Henley’s protagonist, 20-year-old guitarist Xiao Hei, wears a beat-up leather jacket, even during the sweltering heat of Taipei’s summer, and eschews his responsibility as a “golden son” who is supposed to provide for his mother. He drifts away from childhood friends and aspiring musicians who have all “faded away into civilian life.” Having never traveled outside of Taiwan, Xiao Hei has lofty dreams of performing in countries whose names he reads on the labels of liquor bottles. But he drinks, gets into fist fights and constantly shows up late for band practice.
Xiao Hei’s actions may seem reprehensible and inexcusable. But, as readers learn, advice like “just be yourself” or “follow your dreams” is nonsensical. As Henley fleshes out in brilliant and grotesque prose, employing transliterations — and, of course, plenty of swear words — in Mandarin and Hoklo (more commonly known as Taiwanese), life isn’t easy for people like Xiao Hei, who was raised by a single, alcoholic mother who herself came from a troubled family. For Xiao Hei, shunning traditional Confucian values, pursuing his dream and simply being himself come with consequences that eventually get him mixed up with Taipei’s criminal underworld.
However, it’s not just gangsters who are corrupt. Like Sons of the Republic, the line separating criminals and law enforcement is blurred. As former gangster and bar owner Jackie Tsai tells Xiao Hei: “It’s a wicked little game, the law.” This is a lesson that is repeatedly knocked into Xiao Hei’s skull — literally and figuratively — starting from when he and his bandmates are publicly humiliated by politicians seeking to make an example of them. The men in “suits and ties” accuse the band of desecrating “Chinese values” and “aping the decadence of the invasive Western culture.” This is ironic because Westerners barely feature in the novel and it’s obvious that “Chinese values” are nothing but a hollow rallying call for politicians to further their own agendas, or parents to control their children.

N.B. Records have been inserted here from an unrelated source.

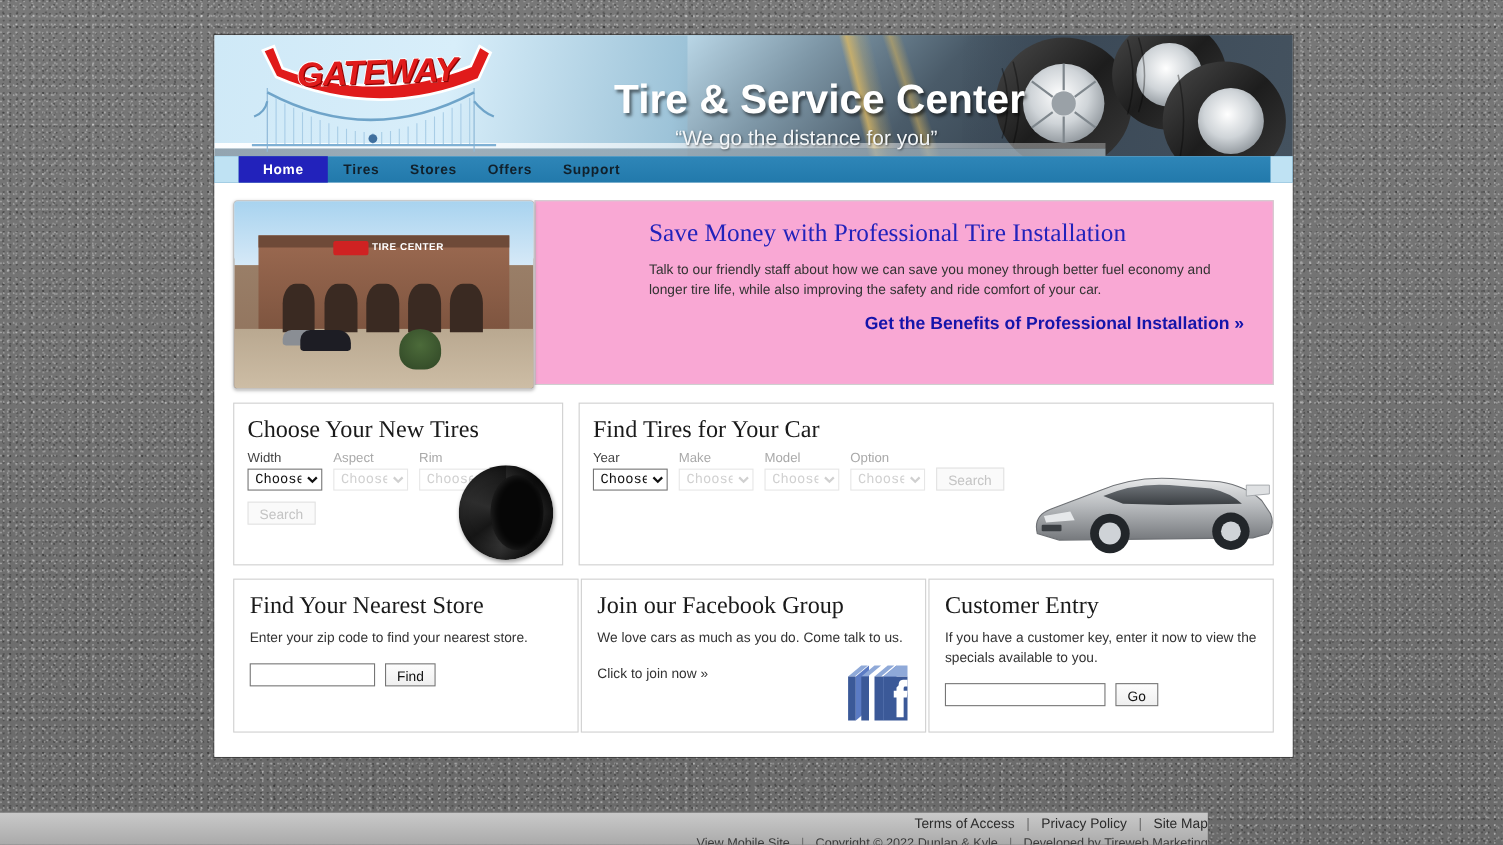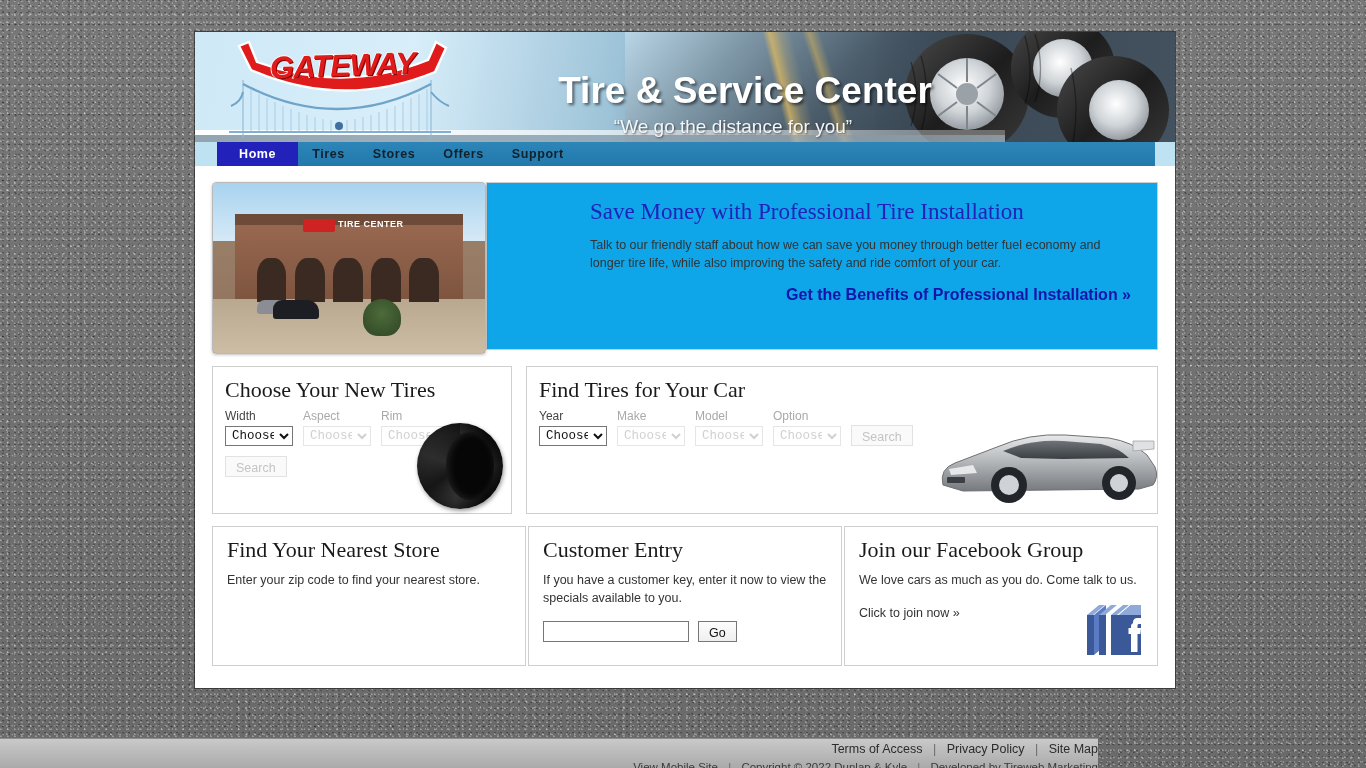--- a/index.html
+++ b/index.html
@@ -185,21 +185,21 @@
     background: radial-gradient(circle at 50% 40%, #4c6b3a, #2f4525);
     border-radius: 50% 50% 40% 40%;
   }
 
   .hero-text {
     flex: 1 1 auto;
     margin-left: 0px;
     min-height: 168px;
     box-sizing: border-box;
     border: 1px solid #cfcfcf;
-    background: #0ea5e9;
+    background: #f9a8d4;
     padding: 16px 26px 14px 103px;
   }
   .hero-h {
     font-family: "Liberation Serif", serif;
     font-size: 23px;
     color: #2222bb;
     margin: 0 0 11px 0;
     font-weight: normal;
   }
   .hero-p {
@@ -565,28 +565,23 @@
             <rect x="14" y="66" width="18" height="6" rx="1" fill="#3b3f43"></rect>
           </svg>
         </div>
       </div>
 
       <div class="row3">
 
         <div class="panel panel-b">
           <h3 class="panel-title">Find Your Nearest Store</h3>
           <p class="panel-p">Enter your zip code to find your nearest store.</p>
-        </div>
-
-        <div class="panel panel-b">
-          <h3 class="panel-title">Customer Entry</h3>
-          <p class="panel-p">If you have a customer key, enter it now to view the specials available to you.</p>
           <div class="inline-form">
-            <input class="txt wide" type="text" value="" style="">
-            <button class="btn">Go</button>
+            <input class="txt" type="text" value="" style="">
+            <button class="btn">Find</button>
           </div>
         </div>
 
         <div class="panel panel-b">
           <h3 class="panel-title">Join our Facebook Group</h3>
           <p class="panel-p">We love cars as much as you do. Come talk to us.</p>
           <a class="fb-link">Click to join now »</a>
           <svg class="fb-icon" viewBox="0 0 66 62">
             <g>
               <path d="M6 16 L18 6 L24 6 L12 16 Z" fill="#8fa9d8"></path>
@@ -596,20 +591,29 @@
               <rect x="18" y="16" width="7" height="40" fill="#3b5998"></rect>
               <path d="M30 16 L42 6 L48 6 L36 16 Z" fill="#8fa9d8"></path>
               <rect x="30" y="16" width="8" height="40" fill="#3b5998"></rect>
               <path d="M38 56 L50 46 L50 6 L38 16 Z" fill="#5b7bc4"></path>
               <rect x="38" y="16" width="22" height="40" fill="#3b5998"></rect>
               <path d="M38 16 L50 6 L60 6 L60 16 Z" fill="#8fa9d8"></path>
               <path d="M52 24 C52 20 54 19 57 19 L60 19 L60 25 L58 25 C57 25 56.5 25.6 56.5 26.6 L56.5 29 L60 29 L59.4 35 L56.5 35 L56.5 53 L50 53 L50 35 L47.5 35 L47.5 29 L50 29 L50 26 Z" fill="#ffffff"></path>
             </g>
           </svg>
         </div>
+
+        <div class="panel panel-b">
+          <h3 class="panel-title">Customer Entry</h3>
+          <p class="panel-p">If you have a customer key, enter it now to view the specials available to you.</p>
+          <div class="inline-form">
+            <input class="txt wide" type="text" value="" style="">
+            <button class="btn">Go</button>
+          </div>
+        </div>
       </div>
 
     </div>
   </div>
 
   <div class="footer">
     <div class="footer-links">
       <a>Terms of Access</a>
       <span class="footer-sep">|</span>
       <a>Privacy Policy</a>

At the heart of this fissure is a generational gap. Like most Taiwanese born after the end of Martial Law, Xiao Hei is cognizant of the fact that his mother grew up in a vastly different society, one in which aspiring for something other than a stable job was absurd. As Henley writes, “he knew she had beasts in her head she did her best to chase away — old beasts of older generations.” Politics lurks in the background of the novel, beyond the grasp of Xiao Hei and his bandmates. Xiao Hei fails to show up at a gig during the Sunflower Movement, thinking of “protest songs” as silly though the names of his band’s songs include Remember 228 and KMT, Suck My Dick.
Unlike in his first novel, Henley does not fixate on what Taiwanese identity means. Instead, a feeling of fatalism permeates Bu San Bu Si. Motions driving events are set in place by people more powerful than Xiao Hei and there is little that he and his friends can do to stop them. They are nothing more than “tiles on the mahjong board moved by the hands of the players.”
Though there is a good dose of blood-drenched imagery, the plot moves forward largely through the metaphorical demons that play out in Xiao Hei’s head. There is a simultaneous sense of acceptance of his place in society and a yearning for something bigger and better. Though Xiao Hei isn’t the most sympathetic character, it is his desire to make his mark on society that distinguishes him from those around him.
The novel’s backdrop is a Taipei described as “cockroach-infested” and a “basin-bound smog bowl.” This grittiness crushes down on Xiao Hei and sucks the life out of him but the experience of daily toil also feeds him with what will become the inspiration for his artistry. Henley paints a complex portrait of ordinary Taiwanese — outcasts, doomsdayers, dreamers — with a raw simplicity that’s relatable. Although the author might be reluctant to admit it, his message ultimately comes across as an age-old one, that sometimes, simply being yourself does, in fact, go a long way, and there’s nothing wrong with reiterating that.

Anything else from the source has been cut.